Exercise details: Copy, in full, each line of the material that holds the word "yellow".
-.-.-
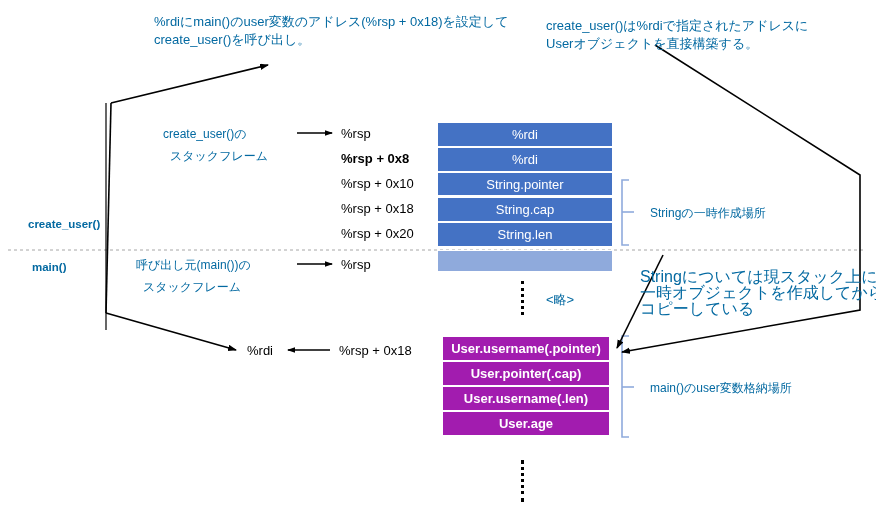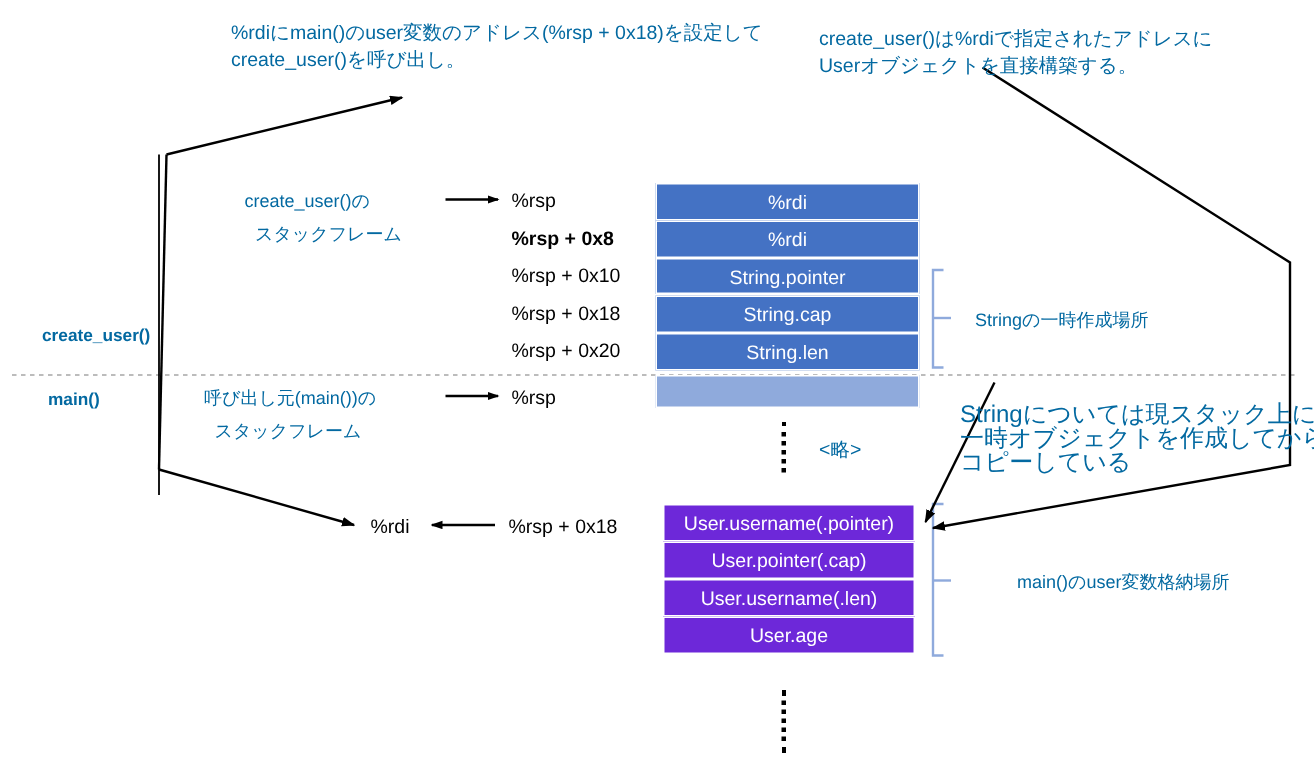--- a/index.html
+++ b/index.html
@@ -53,21 +53,22 @@
     font-size: 13px;
     display: flex;
     align-items: center;
     justify-content: center;
     white-space: nowrap;
   }
   .cell-dark {
     background: #4472c4;
   }
   .cell-mid {
-    background: #6d28d9;
+    background: #a21caf;
+    font-weight: bold;
   }
   .cell-light {
     background: #8faadc;
   }
   .addr {
     position: absolute;
     font-size: 13px;
     white-space: pre;
   }
   .dotted-v {
@@ -156,19 +157,19 @@
   <div class="txt" style="left:546px; top:291px;">&lt;略&gt;</div>
 
   <div class="cell cell-mid" style="left:442px; top:336px; width:168px; height:25px;">User.username(.pointer)</div>
   <div class="cell cell-mid" style="left:442px; top:361px; width:168px; height:25px;">User.pointer(.cap)</div>
   <div class="cell cell-mid" style="left:442px; top:386px; width:168px; height:25px;">User.username(.len)</div>
   <div class="cell cell-mid" style="left:442px; top:411px; width:168px; height:25px;">User.age</div>
 
   <div class="dotted-v" style="left:521px; top:460px; height:42px;"></div>
 
   <div class="txt txt-lg" style="left:650px; top:203px;">Stringの一時作成場所</div>
-  <div class="txt txt-lg" style="left:650px; top:378px;margin-left:28px;">main()のuser変数格納場所</div>
+  <div class="txt txt-lg" style="left:650px; top:378px;">main()のuser変数格納場所</div>
 
   <div class="txt txt-sm" style="left:640px; top:269px;">Stringについては現スタック上に</div>
   <div class="txt txt-sm" style="left:640px; top:285px;">一時オブジェクトを作成してから</div>
   <div class="txt txt-sm" style="left:640px; top:301px;">コピーしている</div>
 
 </div>
 
 </body></html>

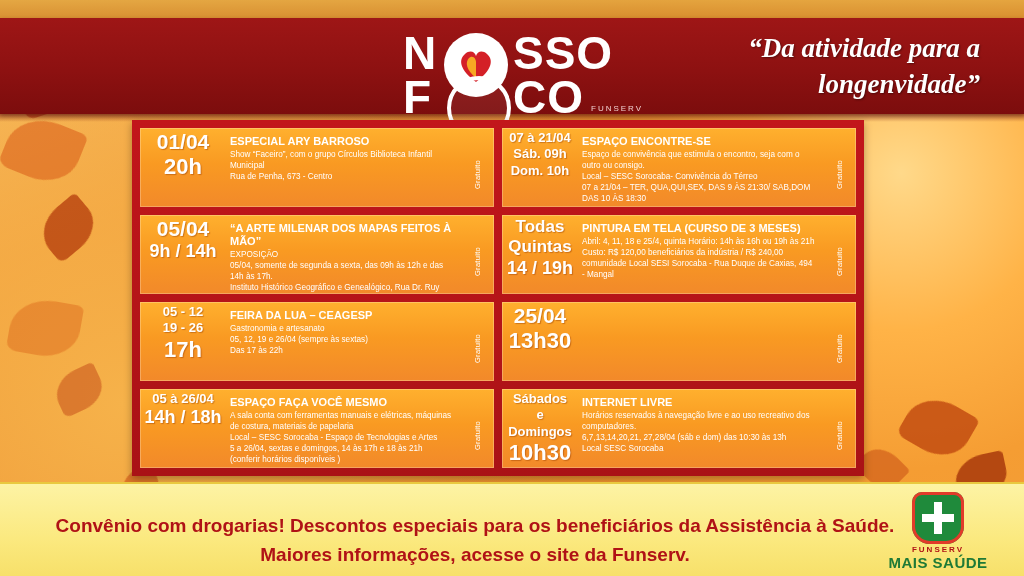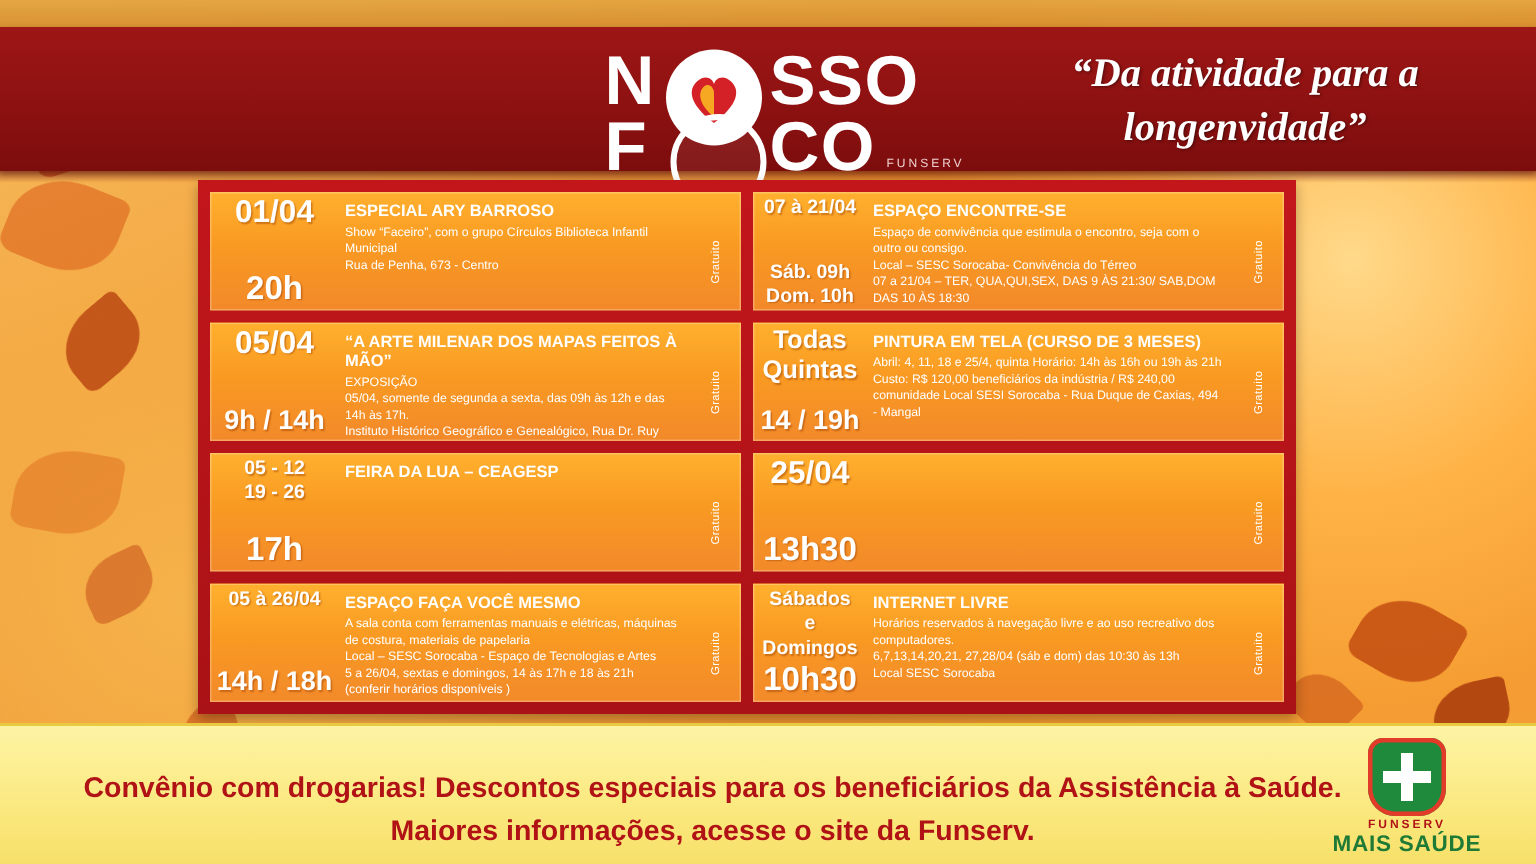--- a/index.html
+++ b/index.html
@@ -128,21 +128,21 @@
     font-size: 8px;
     letter-spacing: 2px;
     color: #f0d0d0;
   }
 
   
   .slogan {
     position: absolute;
     left: 680px; top: 30px;
     width: 300px;
-    text-align: center;
+    text-align: right;
     color: #ffffff;
     font-family: "Liberation Serif", serif;
     font-style: italic;
     font-weight: bold;
     font-size: 27px;
     line-height: 1.35;
     text-shadow: 1px 1px 2px rgba(0,0,0,.4);
   }
 
   
@@ -172,21 +172,21 @@
     background: linear-gradient(180deg, #ffb02e 0%, #f99a22 45%, #f2892a 100%);
     flex: 1;
     overflow: hidden;
     box-shadow: inset 0 0 0 1px rgba(255,255,255,.25);
   }
   .card-left {
     width: 76px;
     flex: 0 0 76px;
     display: flex;
     flex-direction: column;
-    justify-content: space-between;
+    justify-content: flex-start;
     align-items: center;
     text-align: center;
     color: #ffffff;
     font-weight: bold;
     text-shadow: 1px 1px 1px rgba(150,60,0,.45);
     padding: 2px 2px;
     box-sizing: border-box;
   }
   .col-left .card-left { width: 86px; flex: 0 0 86px; }
   .date-big   { font-size: 21px; line-height: 1.15; }
@@ -354,20 +354,23 @@
         </div>
 
         <div class="card">
           <div class="card-left">
             <div class="date-small" style="white-space:pre-line">05 - 12
 19 - 26</div>
             <div class="time-big">17h</div>
           </div>
           <div class="card-body">
             <div class="card-title">FEIRA DA LUA – CEAGESP</div>
+            <div class="card-text">Gastronomia e artesanato
+05, 12, 19 e 26/04 (sempre às sextas)
+Das 17 às 22h</div>
           </div>
           <div class="gratuito">Gratuito</div>
         </div>
 
         <div class="card">
           <div class="card-left">
             <div class="date-small">05 à 26/04</div>
             <div class="time-mid">14h / 18h</div>
           </div>
           <div class="card-body">

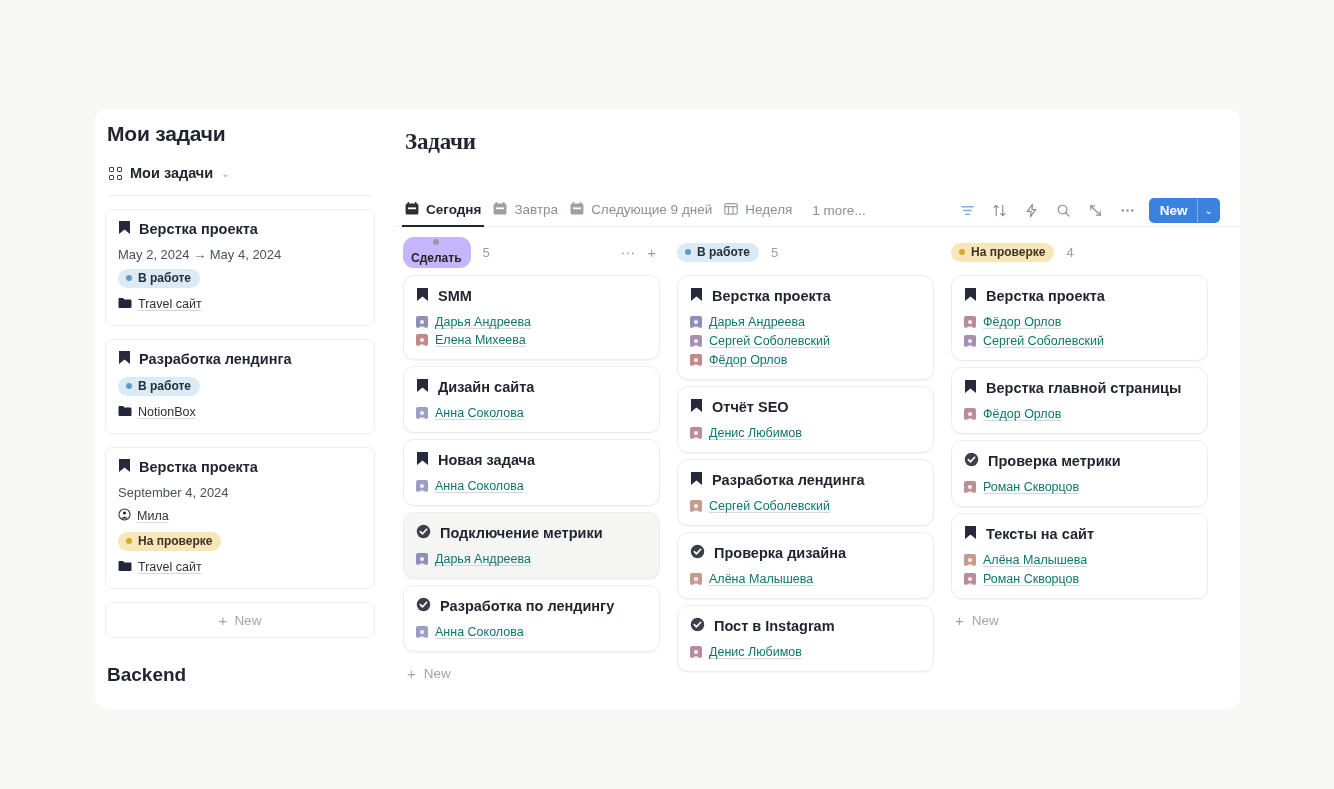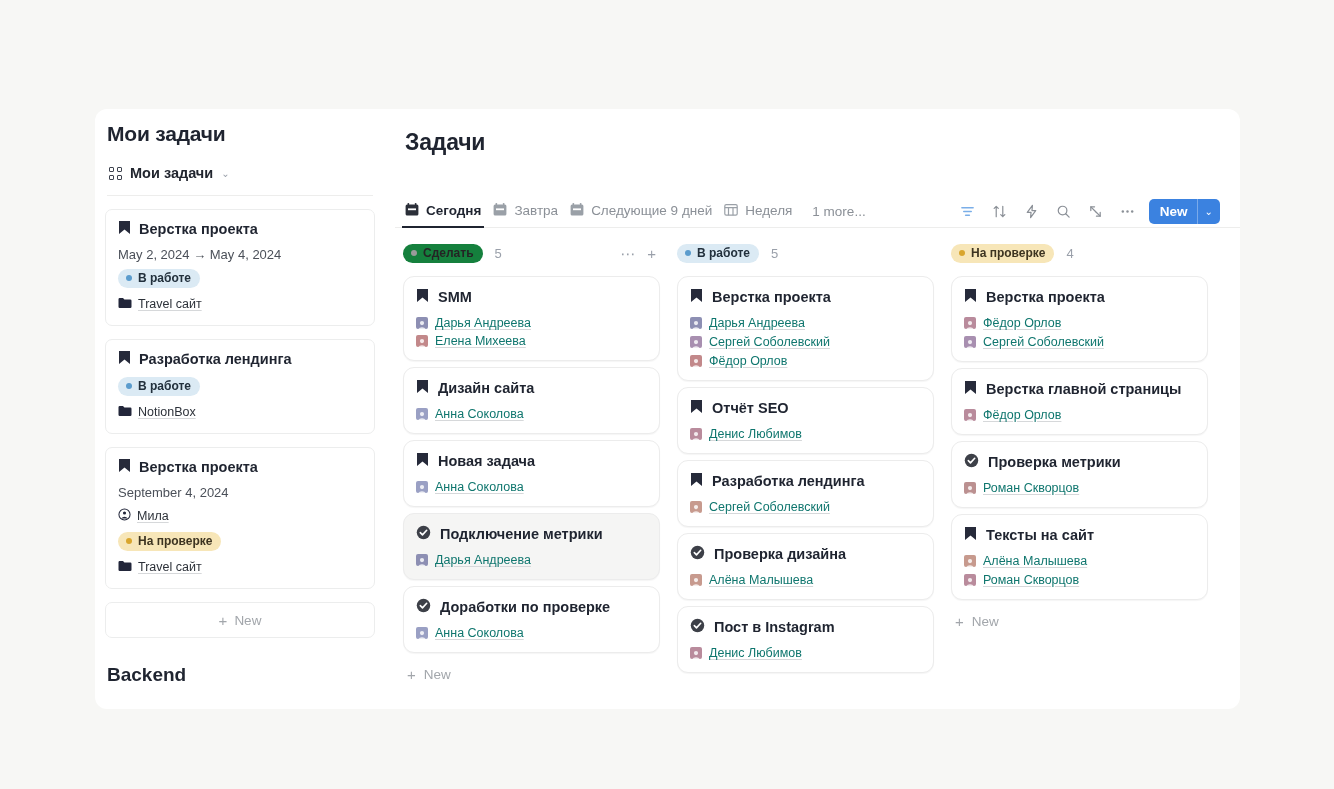--- a/index.html
+++ b/index.html
@@ -80,21 +80,21 @@
   .pill {
     display: inline-flex; align-items: center; gap: 6px;
     border-radius: 11px; padding: 2px 9px 3px 8px;
     font-size: 12px; font-weight: bold;
   }
   .pill .dot { width: 6px; height: 6px; border-radius: 50%; display:inline-block; }
   .pill.blue { background: #dbeaf4; color: #22303c; }
   .pill.blue .dot { background: #5b9ccd; }
   .pill.yellow { background: #f7e6b8; color: #3d3421; }
   .pill.yellow .dot { background: #d9a62e; }
-  .pill.gray { background: #15803d; color: #242424; }
+  .pill.gray { background: #c4b5fd; color: #242424; flex-direction: column; }
   .pill.gray .dot { background: #9b9b9b; }
 
   .sb-new {
     margin-top: 13px;
     border: 1px solid #eceded;
     border-radius: 7px;
     height: 36px;
     display: flex; align-items: center; justify-content: center;
     gap: 7px; color: #a2a6ab; font-size: 13.5px;
     cursor: pointer;
@@ -105,21 +105,21 @@
   }
 
   
   .bm { display:inline-block; flex:0 0 auto; }
   .folder { display:inline-block; flex:0 0 auto; }
 
   
   .main { flex: 1 1 auto; position: relative; padding-left: 10px; overflow: hidden; }
   .main-title {
     font-size: 23px; font-weight: bold; color: #1f2430;
-    padding: 20px 0 0 10px; letter-spacing: -0.2px;
+    padding: 20px 0 0 10px; letter-spacing: -0.2px; font-family: Liberation Serif, serif;
   }
 
   .toolbar {
     margin-top: 40px;
     display: flex; align-items: center;
     padding: 0 20px 0 10px;
     border-bottom: 1px solid #ededec;
     height: 32px;
     position: relative;
   }
@@ -477,21 +477,21 @@
                 <span class="nm">Дарья Андреева</span>
               </span>
             </div>
           </div>
           <div class="card">
             <div class="card-title">
               <span class="bm"><svg width="15" height="15" viewBox="0 0 16 16">
                   <circle cx="8" cy="8" r="7.2" fill="#3d4048"></circle>
                   <path d="M4.6 8.2 L6.9 10.5 L11.4 5.6" fill="none" stroke="#fff" stroke-width="1.7" stroke-linecap="round" stroke-linejoin="round"></path>
                 </svg></span>
-              <span>Доработки по проверке</span>
+              <span>Разработка по лендингу</span>
             </div>
             <div class="assignees" style="">
               <span class="assignee">
                 <span class="av" style="background:#9aa0c4"><svg width="12" height="12" viewBox="0 0 12 12">
                     <circle cx="6" cy="4.1" r="2.1" fill="rgba(255,255,255,.82)"></circle>
                     <path d="M1.4 12 A4.7 4.7 0 0 1 10.6 12 Z" fill="rgba(255,255,255,.82)"></path>
                   </svg></span>
                 <span class="nm">Анна Соколова</span>
               </span>
             </div>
-.-.-
Result:
   .pill.yellow { background: #f7e6b8; color: #3d3421; }
   .pill.yellow .dot { background: #d9a62e; }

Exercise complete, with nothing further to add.